在 R 中列出每 n 个具有序列的列

Question

Sorry for my probably easy to solve question. I have a dataframe of 400 columns and 17532 rows and I want to unlist this to create another dataframe of 8 columns and 876600 rows. Basically unlist from 1 to 50, 51 to 100, 101 to 150 etc... However I'm running into some problems:

flw<-data.frame(matrix(NA, ncol=8, nrow=876600)) ## create an empty dataframe

seq(1,length(fl),by=50) ## sequence of columns which effectively is  '1  51 101 151 201 251 301 351' with length(fl)=400

for (i in seq(1,length(fl),by=50) ){
  flw[i] <- as.data.frame(unlist(fl[i:(i+49)]))
}

I get the error:

Error in `[<-.data.frame`(`*tmp*`, i, value = list(`unlist(fl[(i):(i + 49)])` = c(13.24512,  : 
  new columns would leave holes after existing columns

I don't understand why as it shouldn't leave any holes.

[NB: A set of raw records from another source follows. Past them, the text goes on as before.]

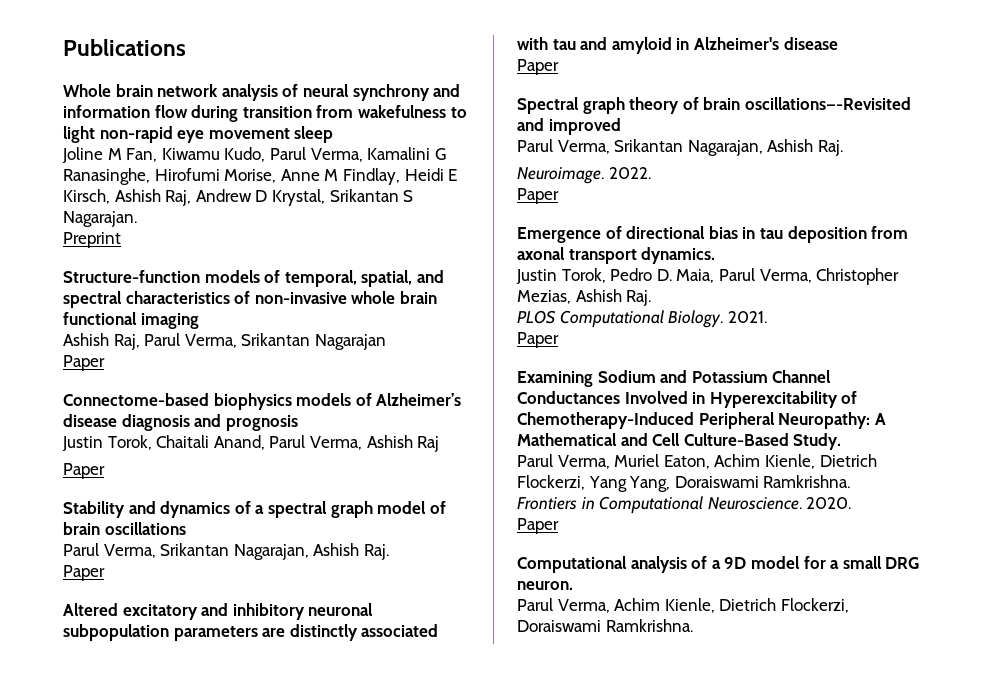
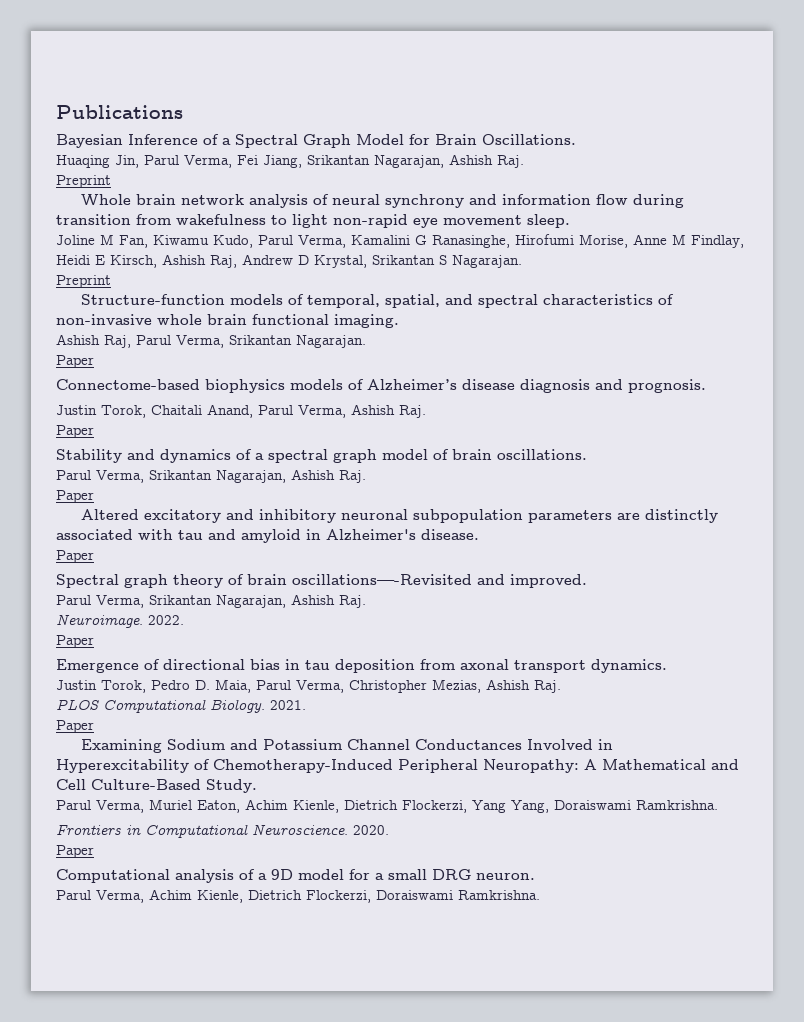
+ Bayesian Inference of a Spectral Graph Model for Brain Oscillations.
+ Huaqing Jin, Parul Verma, Fei Jiang, Srikantan Nagarajan, Ashish Raj.
+ Preprint
- Whole brain network analysis of neural synchrony and information flow during transition from wakefulness to light non-rapid eye movement sleep
+ Whole brain network analysis of neural synchrony and information flow during transition from wakefulness to light non-rapid eye movement sleep.
- Structure-function models of temporal, spatial, and spectral characteristics of non-invasive whole brain functional imaging
+ Structure-function models of temporal, spatial, and spectral characteristics of non-invasive whole brain functional imaging.
- Ashish Raj, Parul Verma, Srikantan Nagarajan
+ Ashish Raj, Parul Verma, Srikantan Nagarajan.
- Connectome-based biophysics models of Alzheimer’s disease diagnosis and prognosis
+ Connectome-based biophysics models of Alzheimer’s disease diagnosis and prognosis.
- Justin Torok, Chaitali Anand, Parul Verma, Ashish Raj
+ Justin Torok, Chaitali Anand, Parul Verma, Ashish Raj.
- Stability and dynamics of a spectral graph model of brain oscillations
+ Stability and dynamics of a spectral graph model of brain oscillations.
- Altered excitatory and inhibitory neuronal subpopulation parameters are distinctly associated with tau and amyloid in Alzheimer's disease
+ Altered excitatory and inhibitory neuronal subpopulation parameters are distinctly associated with tau and amyloid in Alzheimer's disease.
- Spectral graph theory of brain oscillations—-Revisited and improved
+ Spectral graph theory of brain oscillations—-Revisited and improved.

It should unlist from 1 to 50, and then 51 to 100 etc and this will be 8 columns x 876600. What am I missing?

Answer 1

Your problem is the indexing into the flw . You are using the same index that you are using for fl . You end up trying to assigning to row 1, then row 51. Your holes are rows 2:49.

If you're not tidyverse adverse this can be done without the loop using the purrr and dplyr

purrr::map_dfc(
  seq(1,length(fl),by=50),
  ~dplyr::select(fl, .x:(.x+49)) %>% unlist(),
)